# WHAT THE TASK REQUIRES:
Anywhere the string "June" shows up in the listing below, copy the line it is in.

# THE DATA:
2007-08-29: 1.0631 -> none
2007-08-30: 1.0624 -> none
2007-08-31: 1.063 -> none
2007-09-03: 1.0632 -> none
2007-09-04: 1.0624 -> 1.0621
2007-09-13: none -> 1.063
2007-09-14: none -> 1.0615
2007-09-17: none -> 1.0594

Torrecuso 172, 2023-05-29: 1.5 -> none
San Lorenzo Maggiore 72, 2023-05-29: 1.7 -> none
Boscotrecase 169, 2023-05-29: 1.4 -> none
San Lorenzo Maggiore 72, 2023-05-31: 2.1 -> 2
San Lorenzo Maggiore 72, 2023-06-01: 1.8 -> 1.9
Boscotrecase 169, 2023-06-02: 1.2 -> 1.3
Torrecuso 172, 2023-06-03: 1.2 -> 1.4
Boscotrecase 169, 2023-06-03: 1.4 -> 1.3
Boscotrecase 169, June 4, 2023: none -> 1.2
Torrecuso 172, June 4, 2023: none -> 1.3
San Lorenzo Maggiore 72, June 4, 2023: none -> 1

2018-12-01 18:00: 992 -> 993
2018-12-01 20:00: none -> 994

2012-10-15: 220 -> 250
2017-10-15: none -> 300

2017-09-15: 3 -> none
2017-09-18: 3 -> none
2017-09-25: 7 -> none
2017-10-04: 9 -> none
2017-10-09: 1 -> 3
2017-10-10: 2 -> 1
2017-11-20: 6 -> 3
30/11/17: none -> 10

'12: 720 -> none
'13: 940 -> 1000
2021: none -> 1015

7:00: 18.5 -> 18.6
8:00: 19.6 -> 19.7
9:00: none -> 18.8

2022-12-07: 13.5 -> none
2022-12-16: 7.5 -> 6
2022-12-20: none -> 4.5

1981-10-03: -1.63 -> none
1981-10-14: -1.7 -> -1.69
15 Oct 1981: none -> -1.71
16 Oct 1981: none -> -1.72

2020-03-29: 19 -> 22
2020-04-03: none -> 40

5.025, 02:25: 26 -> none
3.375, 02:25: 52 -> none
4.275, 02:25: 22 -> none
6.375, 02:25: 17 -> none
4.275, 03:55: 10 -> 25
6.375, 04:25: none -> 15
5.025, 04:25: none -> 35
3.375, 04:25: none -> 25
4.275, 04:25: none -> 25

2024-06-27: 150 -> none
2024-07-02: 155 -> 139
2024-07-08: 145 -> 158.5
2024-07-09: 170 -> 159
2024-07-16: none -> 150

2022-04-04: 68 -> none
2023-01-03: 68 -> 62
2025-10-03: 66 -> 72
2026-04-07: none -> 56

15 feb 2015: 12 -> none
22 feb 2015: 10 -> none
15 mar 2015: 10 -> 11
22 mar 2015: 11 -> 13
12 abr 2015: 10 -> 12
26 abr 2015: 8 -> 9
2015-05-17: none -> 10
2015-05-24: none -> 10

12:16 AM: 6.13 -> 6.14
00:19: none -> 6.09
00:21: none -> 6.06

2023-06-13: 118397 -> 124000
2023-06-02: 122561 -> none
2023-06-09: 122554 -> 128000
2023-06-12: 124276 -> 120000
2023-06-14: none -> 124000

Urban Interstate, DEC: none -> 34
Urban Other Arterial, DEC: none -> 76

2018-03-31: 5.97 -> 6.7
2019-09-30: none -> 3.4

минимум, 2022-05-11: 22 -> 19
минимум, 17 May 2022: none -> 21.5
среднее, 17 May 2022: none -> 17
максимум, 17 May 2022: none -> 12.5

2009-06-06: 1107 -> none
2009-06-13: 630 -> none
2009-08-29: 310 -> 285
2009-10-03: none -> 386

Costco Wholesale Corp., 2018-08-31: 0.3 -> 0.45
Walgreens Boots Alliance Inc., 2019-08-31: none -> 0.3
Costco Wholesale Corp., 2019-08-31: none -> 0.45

# ANSWER TO THE EXERCISE:
Boscotrecase 169, June 4, 2023: none -> 1.2
Torrecuso 172, June 4, 2023: none -> 1.3
San Lorenzo Maggiore 72, June 4, 2023: none -> 1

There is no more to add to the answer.